4.4 Analisis Spasial Pemanfaatan Lahan Pulau Batam

Analisis spasial yang dilakukan dalam penelitian ini meliputi analisis spasial terhadap master plan tahun 1991 dan master plan tahun 1998. Analisis yang dilakukan meliputi perkembangan luas tata guna lahan, perkembangan area yang dibangun dan tidak dibangun serta perkembangan alokasi lahan masing-masing sektor.

4.4.1 Tata Ruang

Sesuai KEPPRES Nomor 56 Tahun 1984 telah ditetapkan bahwa wilayah pengembangan Otorita Batam adalah meliputi P. Batam serta beberapa pulau di sekitarnya yaitu P. Karim Pengenang, P. Momoi, P. Janda Berias dan P. Tanjung Sauti.
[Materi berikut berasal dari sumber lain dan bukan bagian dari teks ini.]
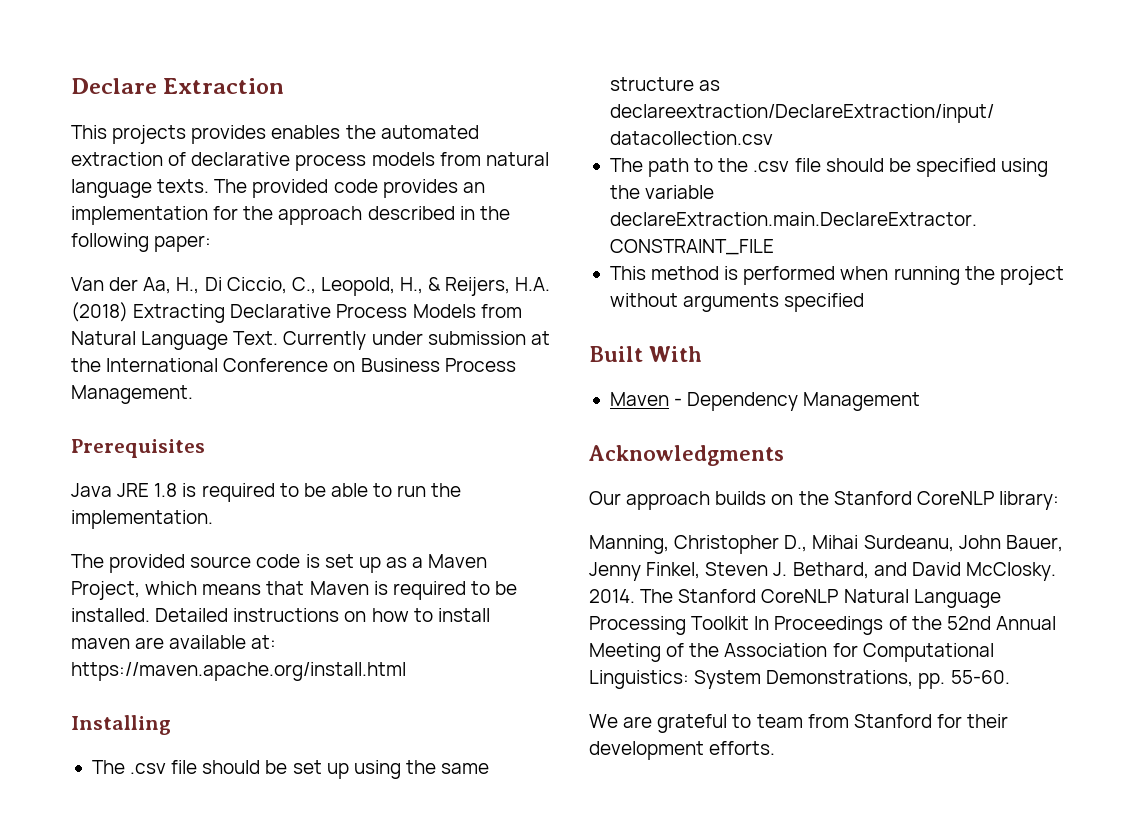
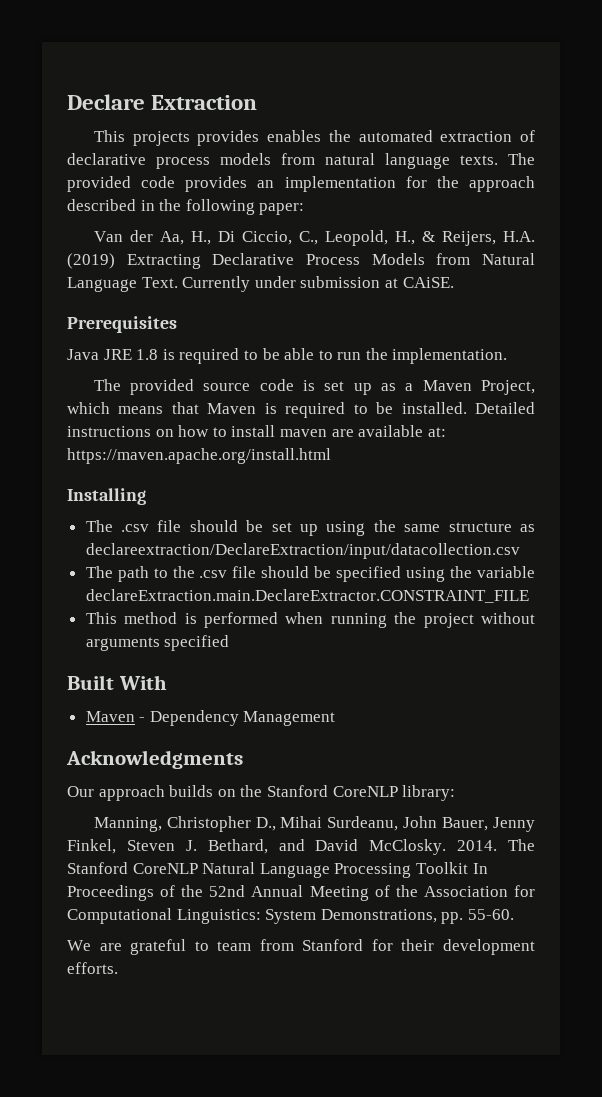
[71,302,128,322] (2018) -> [67,253,115,269] (2019)
[71,358,516,372] [71,385,193,404] the International Conference on Business Process Management. -> [402,277,454,288] CAiSE.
Dalam master plan 1986 dan derivisi tahun 1991, P. Batam dibagi menjadi 8 Sub Wilayah Pengembangan SWP yaitu : 1 SWP Batu Ampar dengan luas 3.609 Ha. 2 SWP khusus Batam Center dengan luas 2.567 Ha. 3 SWP Nongsa dengan luas 3.700 Ha. 4 SWP kabil dengan luas 5.165 Ha. 5 SWP Duriangkang – Tanjung Plaju dengan luas 8.227Ha. 6 SWP Tanjung Uncang – Saguling dengan luas 6.789Ha. 7 SWP Sekupang dengan luas 4.563 Ha. 8 SWP Muka Kuning dengan luas 6.931 Ha. Sampai dengan tahun 1998 yang digunakan adalah master plan P. Batam yang dievaluasi tahun 1991. Pada tahun 1998 pun evaluasi master plan tahun 1991 sedang dilaksanakan namun sampai akhir tahun 1998 evaluasi master plan tersebut belum selesai. Di dalam evaluasi master plan 1986 menjadi master plan 1991, prinsip Tata Guna Lahan untuk peruntukan usaha tidak jauh berbeda. Perbedaan yang sangat terlihat adalah perluasan peruntukan yang mengakibatkan perubahan fungsi lahan lihat Gambar 20 dan 21. Perubahan ini disebabkan pesatnya permintaan lahan untuk industri, jasa dan perumahan. Sampai dengan evaluasi master plan 1991 konsep utama yaitu perbandingan daerah terbangun dan tidak terbangun berbanding 40 : 60. Untuk daerah terbangun dibagi dalam 5 lima peruntukan utama, yaitu Peruntukan Jasa Pertokoan, Peruntukan Perumahan, Peruntukan Industri, Peruntukan Perkebunan Pertanian dan Pariwisata Gambar 20.